Bijoyini Chatterjee is a filmmaker, photographer and dancer and is the co-founder of Onirica Productions. Born and brought up in India, she was introduced to the world of films by her mother Gayatri Chatterjee who is a renowned film scholar, author and film-maker.

She moved to Boston (USA) to pursue a career in software design but a near fatal car accident at the age of 27 served as a catalyst for change. She has been pursuing filmmaking and photography full time since 2008.

Her short film When I Was (2010) was selected for the Cologne Online Film Festival, and was also shown at the Budapest Short Film Festival (BuSho) in 2010.

Bijoyini was an assistant director for Indian filmmaker Gayatri Chatterjee’s Homes for Gods and Mortals (2010).

She collaborates with many international artists, dancers and was part of Boston based initiative – Community Supported Film.

Flamenco Syndrome (2018) is her first feature length documentary.

Currently she is working on her second feature length documentary Conference of the Birds (2020) with Juan Carlos Barrera Romero about a group of 8 dancers from 8 different countries who meet in Boston to interpret a 12th century Sufi poem by the same name.

Bijoyini is also working on a documentary What Happened to our Dreams (working title) about the portrait of the 60s generation from the counterculture movement that changed the social and cultural landscape of a ghost mining town called Bisbee, AZ.

She lives and works in the southern border town of Bisbee, Arizona with her partner Juan Carlos Barrera Romero and their daughter Adhara Alba where they are involved with film and music projects on both sides of the US-Mexico border.



Flamenco Syndrome is an encounter between my two passions – film and flamenco. My artistic inquiry begins with the desire to befriend the world while I am guided by curiosity and intuition. During this exploration, I often find that my perceptions of people, places and relationships are shifting. My work is based on this sense of disorientation as I constantly rediscover the world.

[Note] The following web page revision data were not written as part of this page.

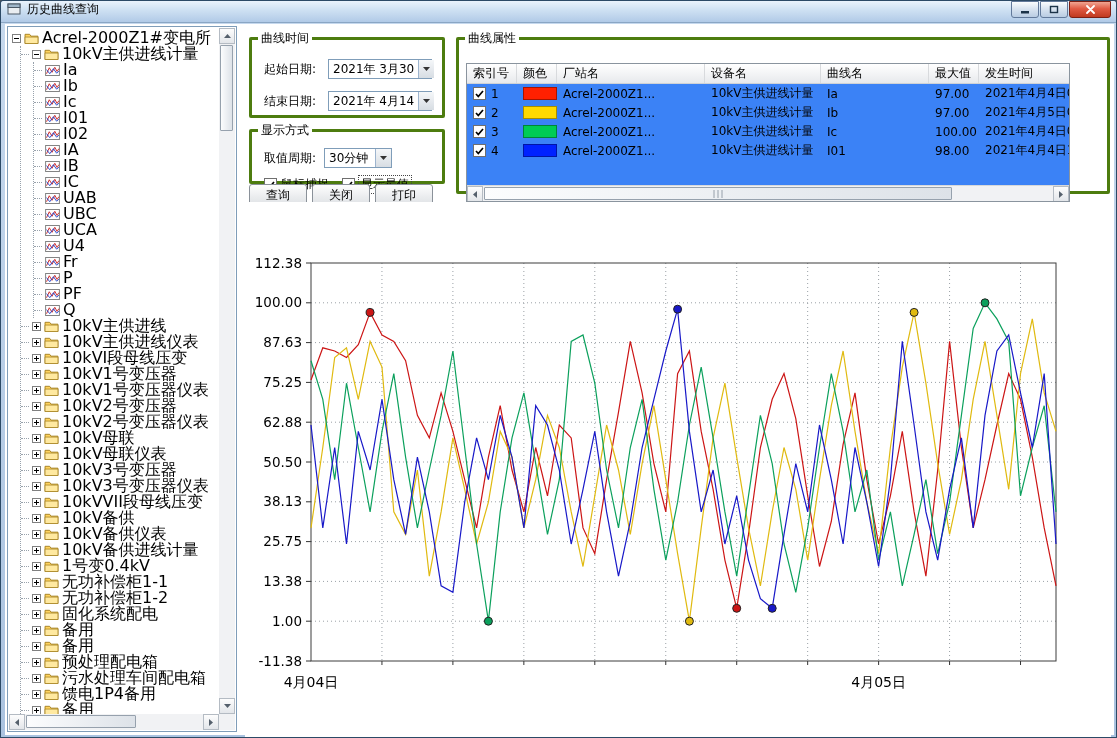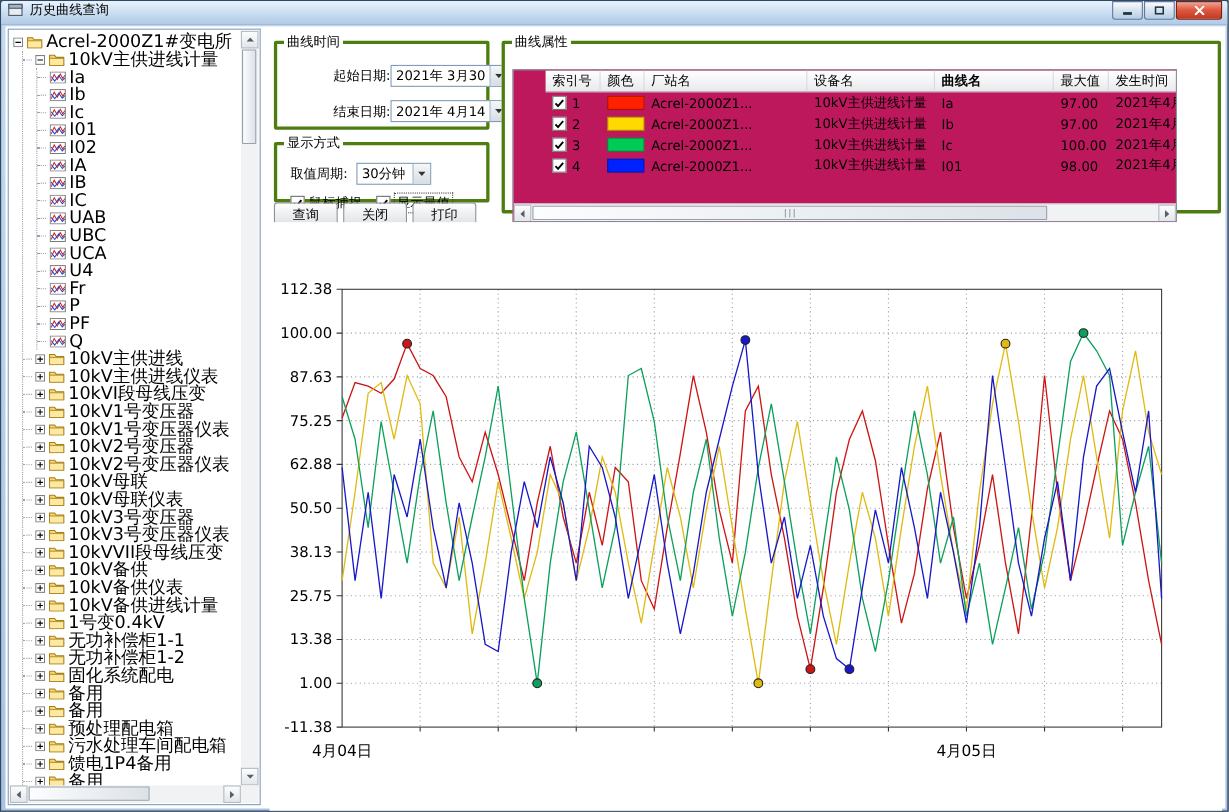--- a/index.html
+++ b/index.html
@@ -44,7 +44,7 @@
   .group-display { left:244px; top:98px; width:196px; height:62px; }
   .group-props { left:451px; top:6px; width:654px; height:164px; }
   .frow { position:absolute; left:12px; right:10px; display:flex; align-items:center; }
-  .frow.spread { justify-content:space-between;margin-left:39px; }
+  .frow.spread { justify-content:space-between; }
   .flabel { font-size:12px; flex:0 0 auto; }
   .combo { display:inline-flex; align-items:center; height:20px; border:1px solid #7f9db9; background:#fff; }
   .combo .val { padding:0 4px; font-size:12px; white-space:nowrap; flex:1 1 auto; }

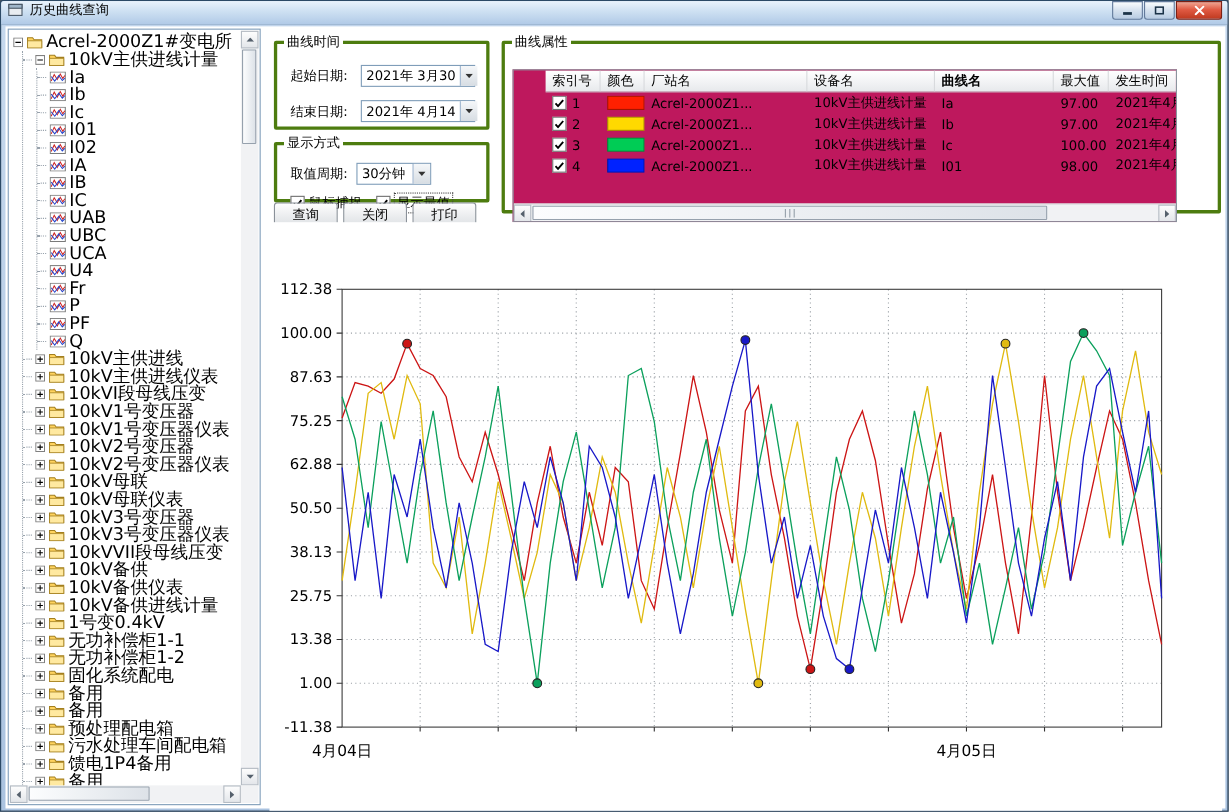--- a/index.html
+++ b/index.html
@@ -60,7 +60,7 @@
 
   
   .listview { position:absolute; left:7px; top:16px; width:604px; height:139px; border:1px solid #8a949e;
-              background:#be185d; overflow:hidden;padding-left:29px; }
+              background:#3b82f6; overflow:hidden; }
   .lv-head { display:flex; height:20px; width:700px; background:linear-gradient(#ffffff,#f1f2f4 60%,#e7e9ec);
              border-bottom:1px solid #cfd2d6; }
   .hcell { flex:0 0 auto; display:flex; align-items:center; padding-left:6px; font-size:12px;

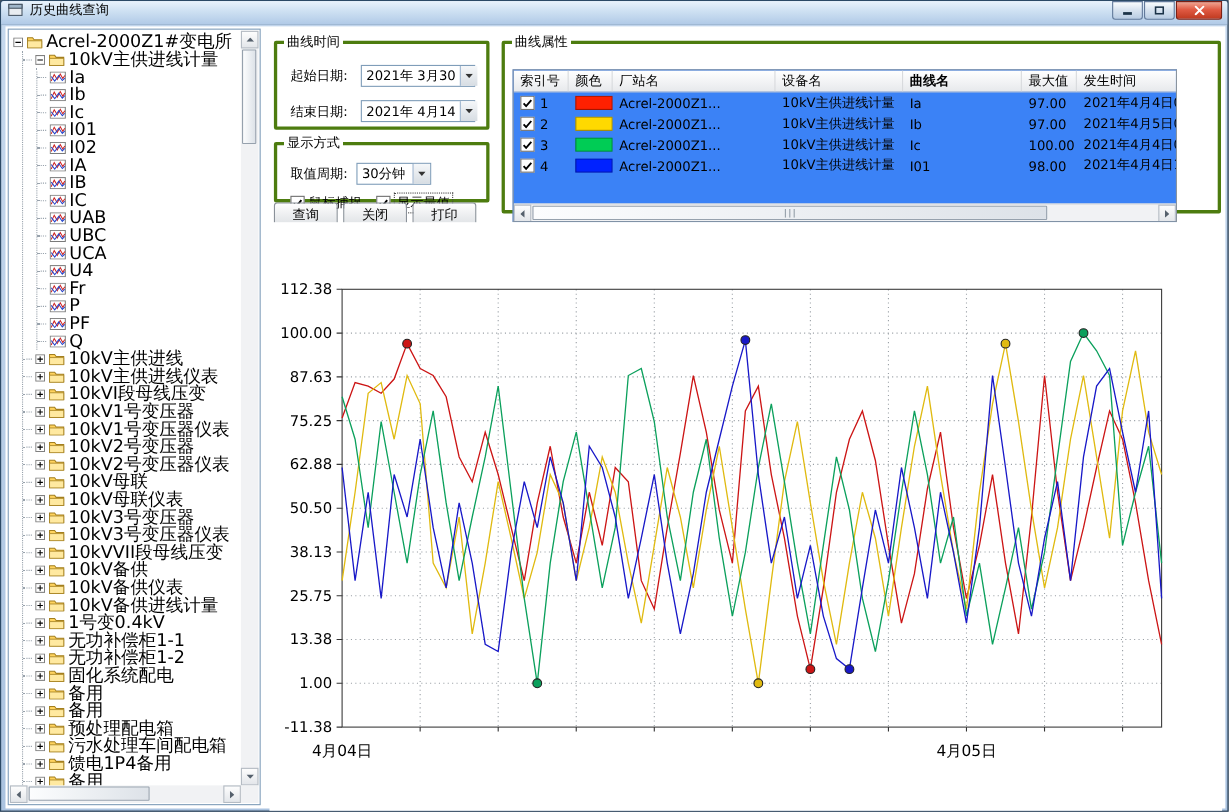--- a/index.html
+++ b/index.html
@@ -841,7 +841,7 @@
             <span class="hcell" style="width: 40px;">颜色</span>
             <span class="hcell" style="width: 148px;">厂站名</span>
             <span class="hcell" style="width: 116px;">设备名</span>
-            <span class="hcell" style="width: 108px; font-weight: bold;">曲线名</span>
+            <span class="hcell" style="width: 108px;">曲线名</span>
             <span class="hcell" style="width: 50px;">最大值</span>
             <span class="hcell" style="width: 150px;">发生时间</span>
           </div>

I had been studying Flamenco dance in the USA for several years before I was finally able to travel to Jerez (Spain) in 2009.

I was completely unprepared for how much in love I would fall with the gypsy culture, the flamenco culture of Jerez and its surrounding towns. It was in this region where the itinerant musicians, who left India 1000 years ago, settled down after centuries of migration in Central Asia and Europe. Their encounter with this foreign soil was culturally explosive, giving birth to the culture we know as Flamenco!

I had the great honor to be welcomed in the Andalusian homes and to establish  authentic friendships with families like Miguel’s. This unique access inspired me to film alone and shoot with a small video camera instead of my professional one. Thus, the cinematography of Flamenco Syndrome is organic and spontaneous, resulting in an intimate and sincere film.